たとえば、独立行政法人情報処理推進機構(IPA)は定期的に情報セキュリティ脅威についての啓発資料を公開し、最新情報を共有しています。このような資料を活用することで、実際の攻撃事例を学び、脅威に対する理解を深めることが可能です。また、定例的なセキュリティ研修を組み込むことで、従業員一人ひとりが脅威に対処する知識とスキルを身につけることができます。
最新技術を活用した防御対策
サイバー脅威の高度化に対応するためには、最新技術を取り入れた防御対策が欠かせません。特にAI(人工知能)を活用したセキュリティソリューションは、脅威の早期検知・防御において注目されています。AIは膨大なデータを分析し、異常な挙動を迅速に察知することが可能です。たとえば、不正侵入検知システム(IDS)や次世代型ファイアウォール(NGFW)がその一例です。
また、標的型攻撃やランサムウェアなどの脅威に備えるために、エンドポイントセキュリティや多層防御システムの導入も有効です。これにより、企業全体でセキュリティ体制を強化し、攻撃の進入を多段階で阻止することが可能になります。
インシデントの早期検知と対応プロセス
インシデント発生時の初動対応は、被害規模を最小限に抑えるうえで極めて重要です。そのため、セキュリティインシデントを迅速に検知するためのモニタリングシステムの構築が求められます。侵入検知システム(IDS)やセキュリティ情報およびイベント管理(SIEM)ツールは、リアルタイムでネットワークやシステムの異常を通知するために役立つ技術です。
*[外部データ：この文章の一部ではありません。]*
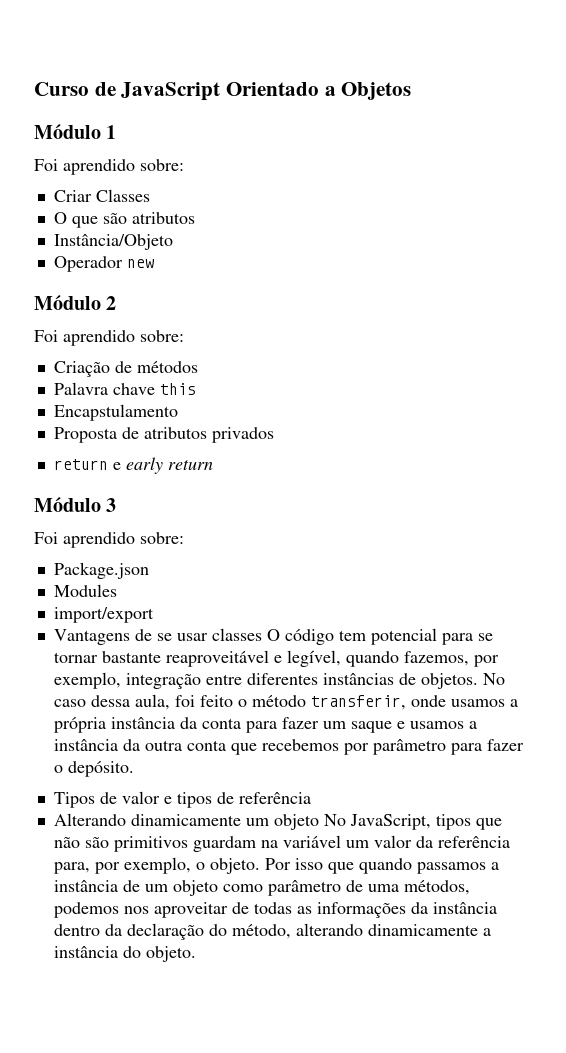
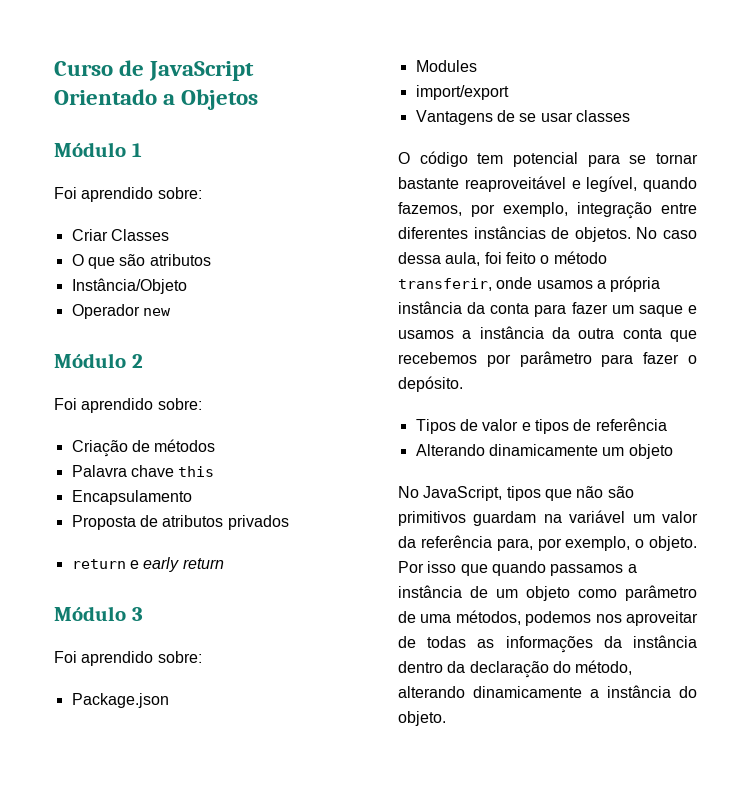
[53,404,178,421] Encapstulamento -> [71,490,192,505] Encapsulamento
(262, 634) none -> (630, 116) //
(319, 822) none -> (673, 451) //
加えて、対応プロセスを事前に明確化し、インシデント対応チーム(CSIRT)の整備や定期的なテストを行うことも重要です。これにより、脅威が現実化したときにも迅速かつ正確な対応が可能になります。
脆弱性診断と継続的なセキュリティ評価
情報資産を守る上で、組織が抱えるシステムやネットワークの脆弱性を定期的に診断することは必須です。脆弱性スキャンツールを活用することで、潜む弱点を特定し、それぞれの箇所を適切に強化することが可能です。また、セキュリティパッチの適用やシステムアップデートを継続的に行うことも、脅威に対抗する上で基本となります。
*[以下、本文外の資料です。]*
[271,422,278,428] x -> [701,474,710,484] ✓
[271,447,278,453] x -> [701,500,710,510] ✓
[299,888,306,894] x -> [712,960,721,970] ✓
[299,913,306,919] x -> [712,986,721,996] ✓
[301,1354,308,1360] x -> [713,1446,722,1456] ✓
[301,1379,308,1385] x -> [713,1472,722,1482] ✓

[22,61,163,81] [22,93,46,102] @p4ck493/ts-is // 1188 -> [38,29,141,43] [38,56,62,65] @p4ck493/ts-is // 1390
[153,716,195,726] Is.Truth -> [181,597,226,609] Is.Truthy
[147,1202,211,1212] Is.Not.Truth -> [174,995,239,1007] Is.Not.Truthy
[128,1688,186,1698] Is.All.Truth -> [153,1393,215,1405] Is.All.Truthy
さらに、外部のセキュリティ専門家によるペネトレーションテストの実施や第三者機関による評価を受けることで、従来見落としていたリスクを洗い出し、継続的にセキュリティ対策を最新化していくことができます。
今後のセキュリティ動向と展望
2025年以降に予測される新たな脅威
IT技術の発展に伴い、情報セキュリティを取り巻く環境はますます複雑化しています。2025年以降には、特にAI技術のさらに高度な悪用や、量子コンピュータの進化に伴う暗号技術への危機が予測されています。また、スマートホームや自律車両といったIoT(モノのインターネット)の普及により、物理的なシステムにおけるセキュリティ脅威が新たに顕在化すると考えられています。これらは従来の防御モデルでは対応しきれないため、新しい対策が求められるでしょう。
サイバー攻撃における国家間リスクの高まり
サイバー攻撃は個人や企業だけではなく、国家間における安全保障問題としても注目されています。近年では特定の国家や国家支援を受けた攻撃者による標的型攻撃が増加しており、その規模や影響は年々拡大傾向にあります。例えば、重要インフラへの攻撃によって社会全体の機能に支障をきたすケースが考えられます。こうした国家レベルの脅威は、高度な脆弱性診断やグローバルな防御体制の構築など、広範な対策が必須になるでしょう。
ゼロトラストモデルの進展とその意義
ゼロトラストモデルは、デバイスやユーザーに対して一切の信頼を置かず、常に確認と監視を続けるセキュリティアプローチです。このモデルは、クラウド利用の増加やリモートワークの普及が進む中で、リスクを最小限に抑えるための有効な手段として注目されています。2025年においても、ゼロトラストモデルはますます重要性を増し、新たなセキュリティインフラの基盤として広く採用されることが期待されます。
セキュリティ人材不足への取り組み事例
情報セキュリティを担う人材の確保は、脅威に対する最前線の対策として非常に重要です。しかし、セキュリティ分野の専門家の不足は多くの組織で共通課題となっています。そのため、資格取得支援や専門知識の教育プログラム提供などの取り組みが加速しています。また、独立行政法人情報処理推進機構(IPA)が推進する研修プログラムや、産学官連携の施策が注目を集めています。これらの動きは、未来の脅威に対応できる体制作りに大きく貢献すると期待されています。